:: INFORMATION GIVEN

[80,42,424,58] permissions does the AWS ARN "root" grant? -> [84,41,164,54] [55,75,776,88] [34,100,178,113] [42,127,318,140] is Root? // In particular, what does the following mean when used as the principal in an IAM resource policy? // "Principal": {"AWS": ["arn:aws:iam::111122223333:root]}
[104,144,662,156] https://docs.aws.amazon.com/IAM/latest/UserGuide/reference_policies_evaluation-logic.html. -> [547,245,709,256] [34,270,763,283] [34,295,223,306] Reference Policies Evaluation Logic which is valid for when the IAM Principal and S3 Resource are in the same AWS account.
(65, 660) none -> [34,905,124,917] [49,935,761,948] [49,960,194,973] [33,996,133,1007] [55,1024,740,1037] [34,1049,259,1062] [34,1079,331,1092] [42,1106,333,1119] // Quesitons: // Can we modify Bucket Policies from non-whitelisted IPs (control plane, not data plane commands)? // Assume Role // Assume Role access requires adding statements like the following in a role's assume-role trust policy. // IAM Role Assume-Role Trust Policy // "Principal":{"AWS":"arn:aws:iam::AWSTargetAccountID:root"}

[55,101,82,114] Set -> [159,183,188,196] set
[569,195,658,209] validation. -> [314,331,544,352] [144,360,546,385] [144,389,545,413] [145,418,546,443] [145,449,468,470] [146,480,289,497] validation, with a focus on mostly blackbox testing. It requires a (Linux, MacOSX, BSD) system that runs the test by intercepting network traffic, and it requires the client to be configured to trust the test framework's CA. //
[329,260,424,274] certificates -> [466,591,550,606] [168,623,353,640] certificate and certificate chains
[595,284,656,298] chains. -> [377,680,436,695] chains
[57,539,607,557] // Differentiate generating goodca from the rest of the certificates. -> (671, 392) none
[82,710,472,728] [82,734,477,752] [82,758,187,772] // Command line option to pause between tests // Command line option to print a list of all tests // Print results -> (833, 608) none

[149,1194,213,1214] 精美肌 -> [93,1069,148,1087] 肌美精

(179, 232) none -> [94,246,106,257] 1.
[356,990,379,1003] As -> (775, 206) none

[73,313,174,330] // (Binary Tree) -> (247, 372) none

::::

EXERCISE OBJECTIVE ▸ In the listing above, count each line that holds the word "when" and report the number alone.

RESPONSE TO THIS TASK ▸ 2